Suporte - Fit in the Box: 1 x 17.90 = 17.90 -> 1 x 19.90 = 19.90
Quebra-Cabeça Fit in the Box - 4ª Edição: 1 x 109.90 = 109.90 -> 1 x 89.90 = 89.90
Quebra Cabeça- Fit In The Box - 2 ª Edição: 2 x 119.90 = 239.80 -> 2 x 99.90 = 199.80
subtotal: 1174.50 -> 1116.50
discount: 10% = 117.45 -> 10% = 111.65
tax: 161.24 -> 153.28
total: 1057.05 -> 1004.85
────────────────────────────────────────
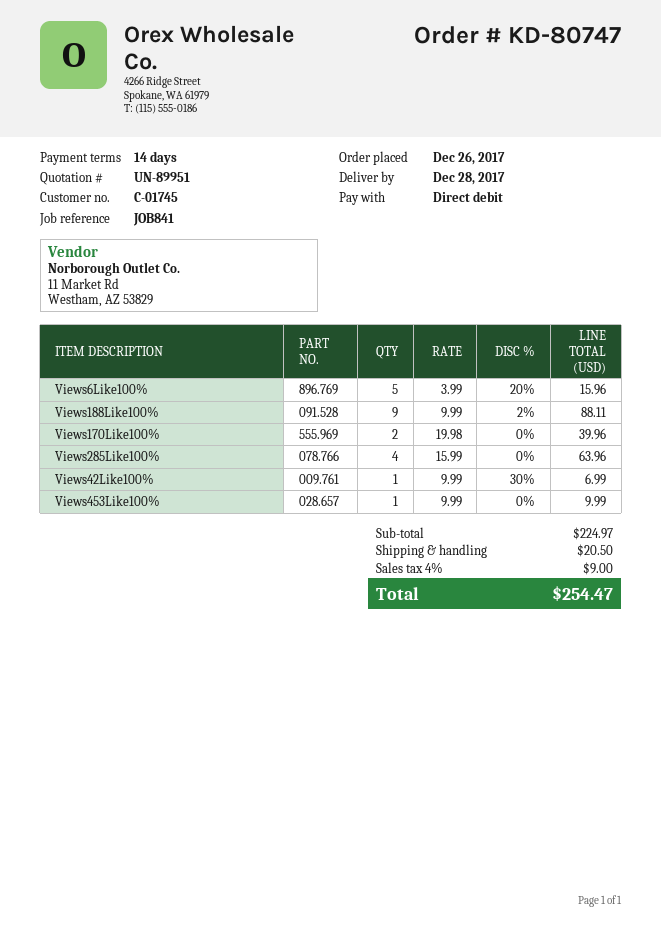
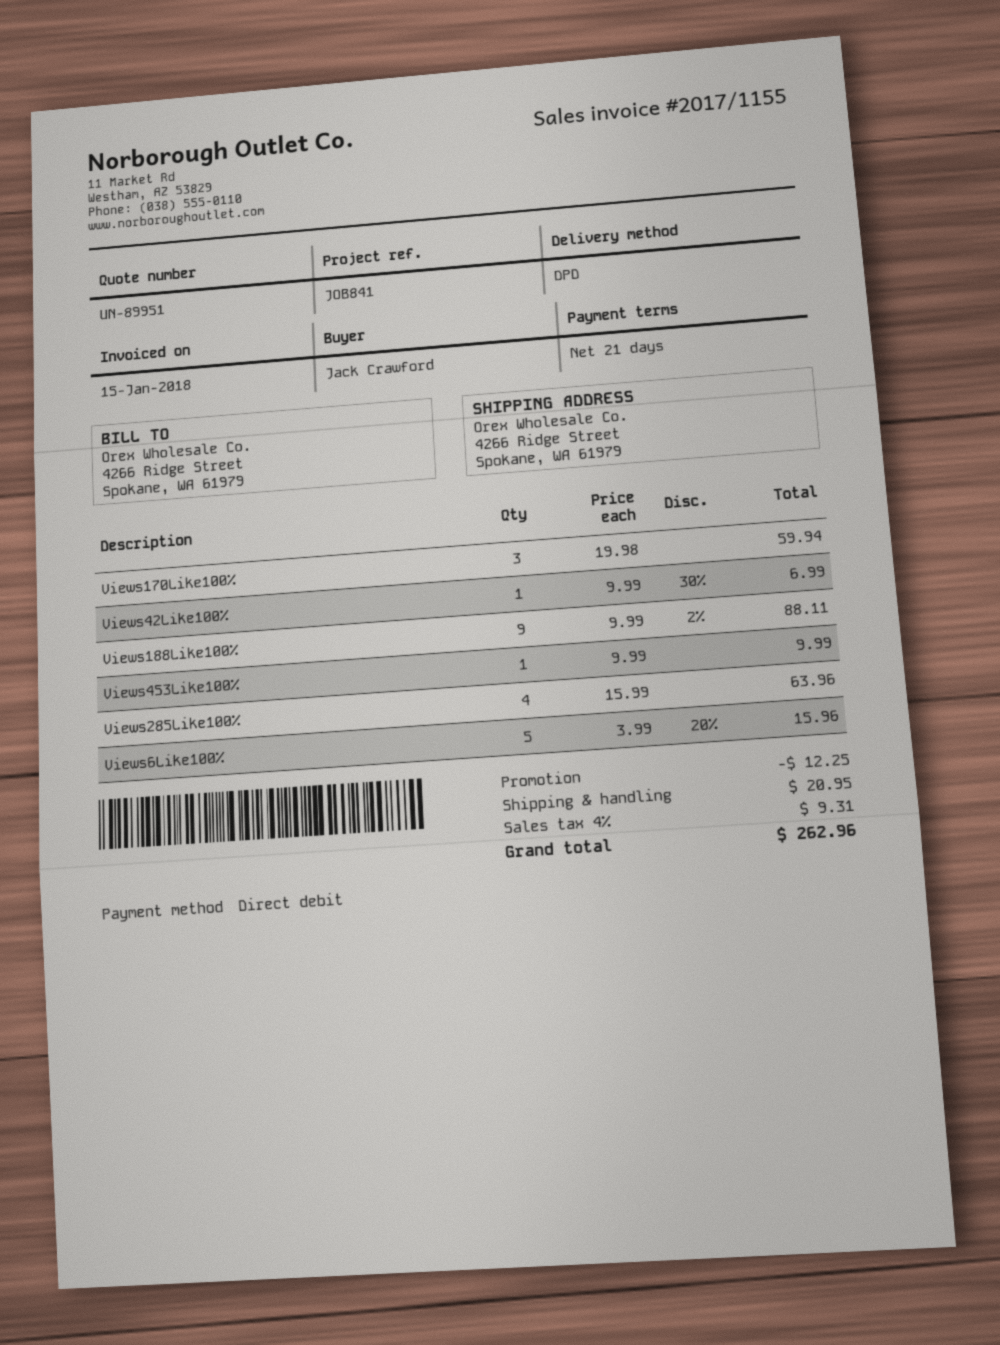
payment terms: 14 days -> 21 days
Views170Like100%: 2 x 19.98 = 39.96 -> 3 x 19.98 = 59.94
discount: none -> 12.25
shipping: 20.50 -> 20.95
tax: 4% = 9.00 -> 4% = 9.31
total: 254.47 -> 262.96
────────────────────────────────────────
Would you copy, unchanged, the stretch of the records above that begins at the line containing "Quebra-Cabeça Fit in" and ends at the line containing "total: 1057.05 -> 1004.85", and only that?

Quebra-Cabeça Fit in the Box - 4ª Edição: 1 x 109.90 = 109.90 -> 1 x 89.90 = 89.90
Quebra Cabeça- Fit In The Box - 2 ª Edição: 2 x 119.90 = 239.80 -> 2 x 99.90 = 199.80
subtotal: 1174.50 -> 1116.50
discount: 10% = 117.45 -> 10% = 111.65
tax: 161.24 -> 153.28
total: 1057.05 -> 1004.85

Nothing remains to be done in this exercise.